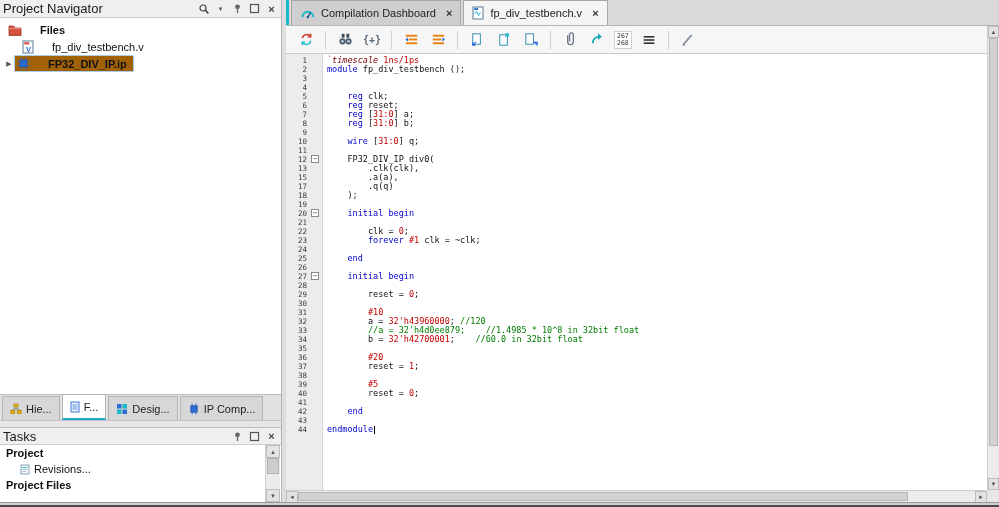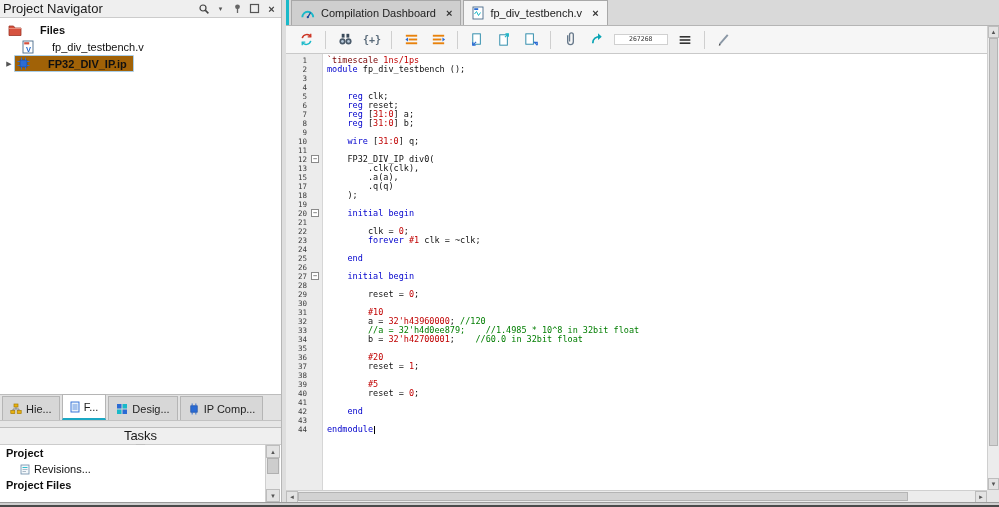"267" .line-ind { flex-direction: none -> column; padding: 1px 14px -> 1px 2px }
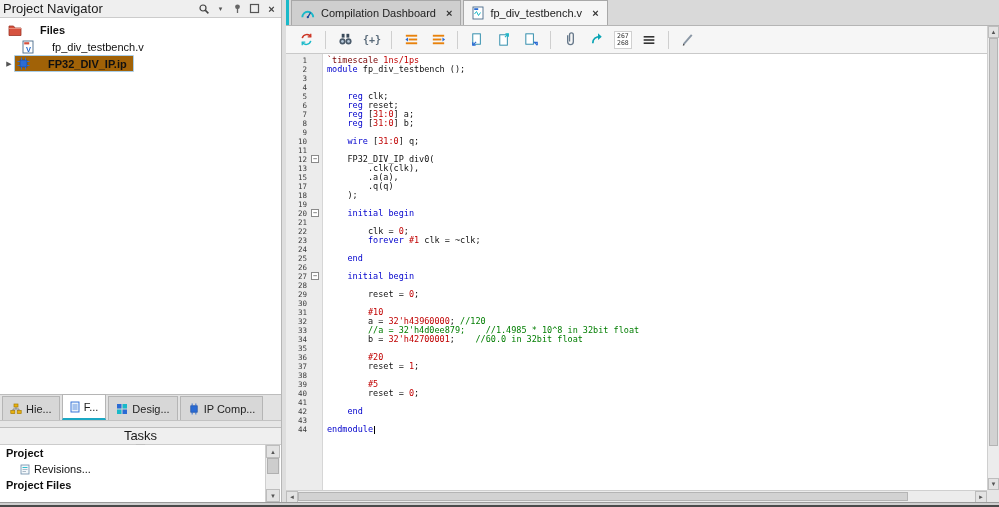"`timescale" .seg-dir { font-style: none -> italic }
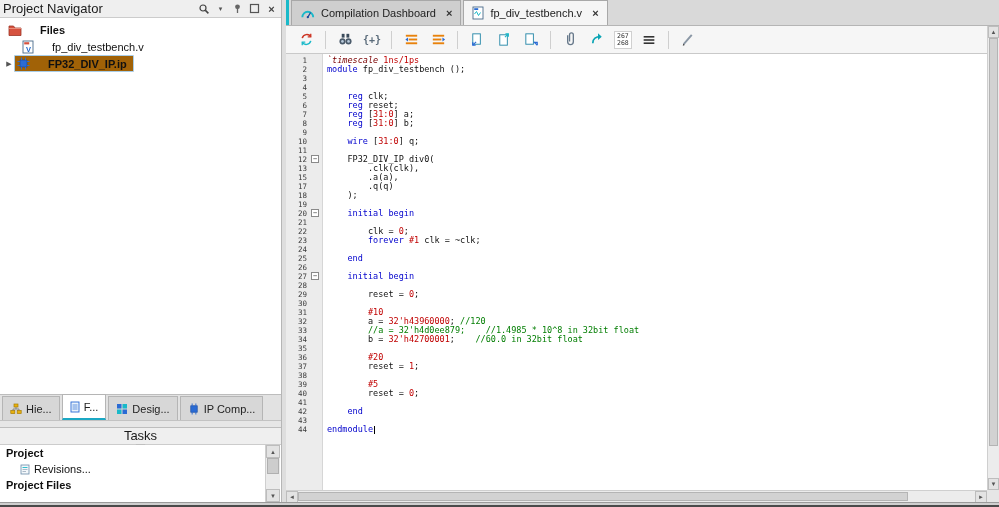"Tasks" .tasks-header { flex-direction: column -> none }
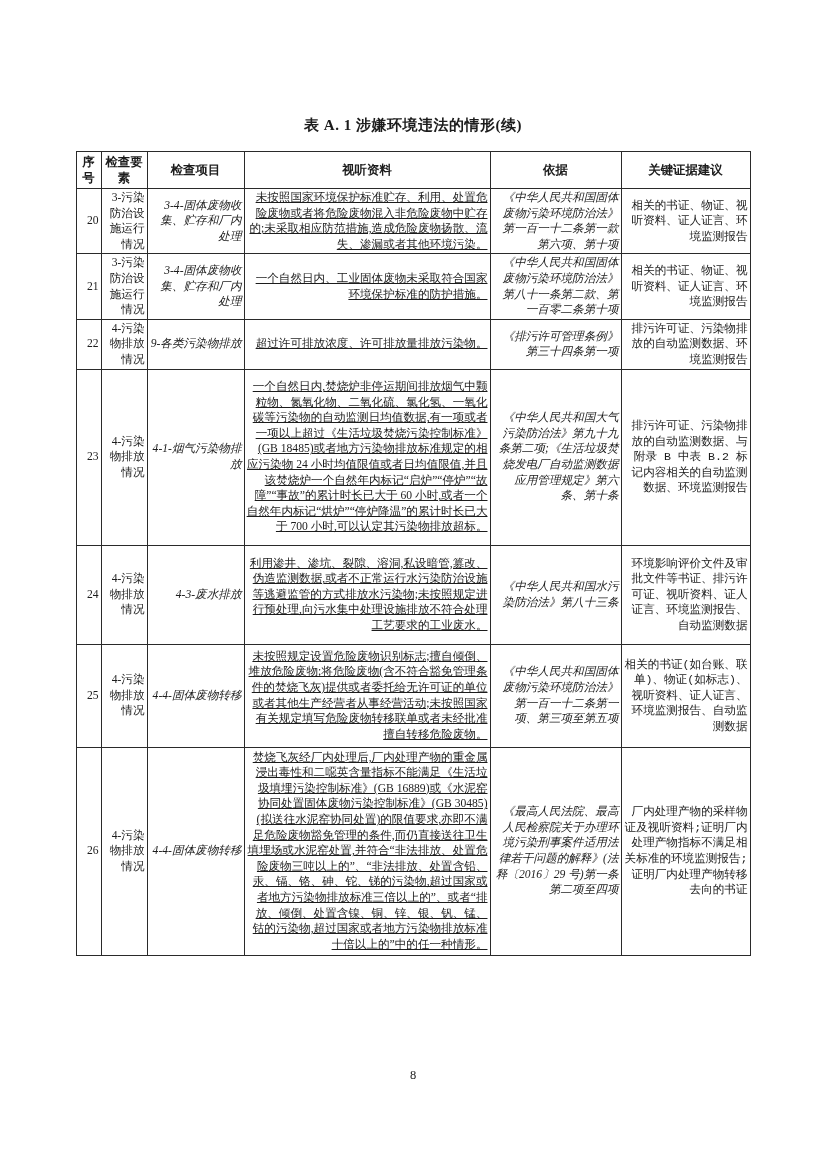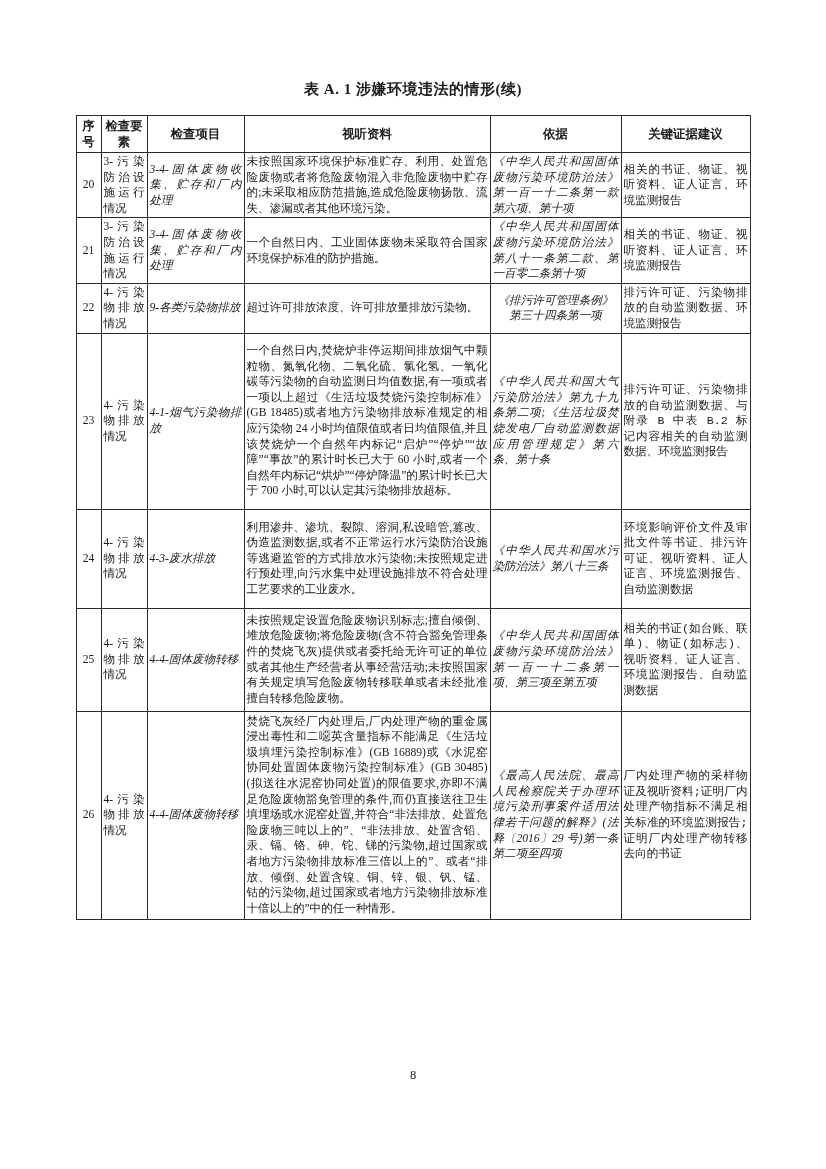"表 A. 1 涉嫌环境违法的情形(续)" .doc-title { margin: 10px 0 8px 0 -> 0 0 8px 0; padding-top: 70px -> 116px }
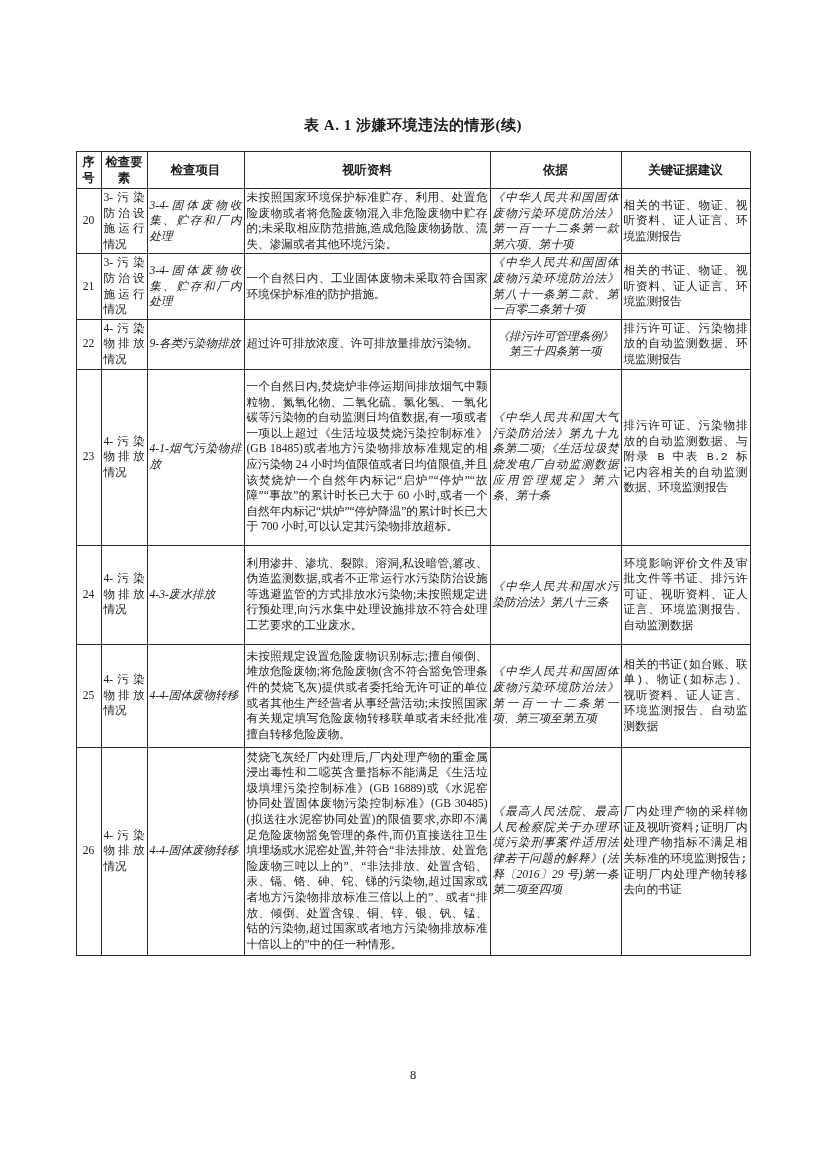"未按照国家环境保护标准贮存、利用、处置危险废物或者将危险废物混入非危险废物中贮存" td.c-prob { text-decoration: none -> underline }
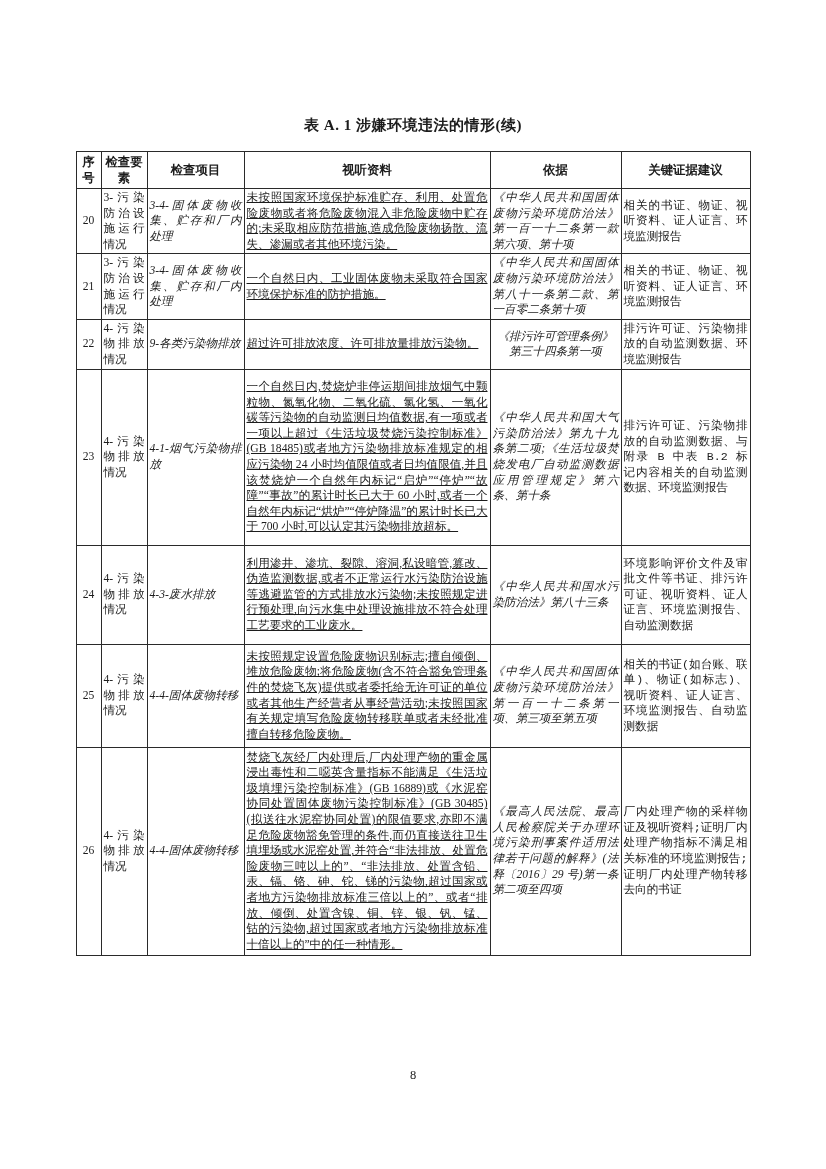"20" table.violations th, table.violations td { text-align: none -> right }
=-=-=
**The task**
What is needed is a verbatim copy of every entry, with the pictures omitted.

**Solution below**
"267" .line-ind { flex-direction: none -> column; padding: 1px 14px -> 1px 2px }
"`timescale" .seg-dir { font-style: none -> italic }
"Tasks" .tasks-header { flex-direction: column -> none }
"表 A. 1 涉嫌环境违法的情形(续)" .doc-title { margin: 10px 0 8px 0 -> 0 0 8px 0; padding-top: 70px -> 116px }
"未按照国家环境保护标准贮存、利用、处置危险废物或者将危险废物混入非危险废物中贮存" td.c-prob { text-decoration: none -> underline }
"20" table.violations th, table.violations td { text-align: none -> right }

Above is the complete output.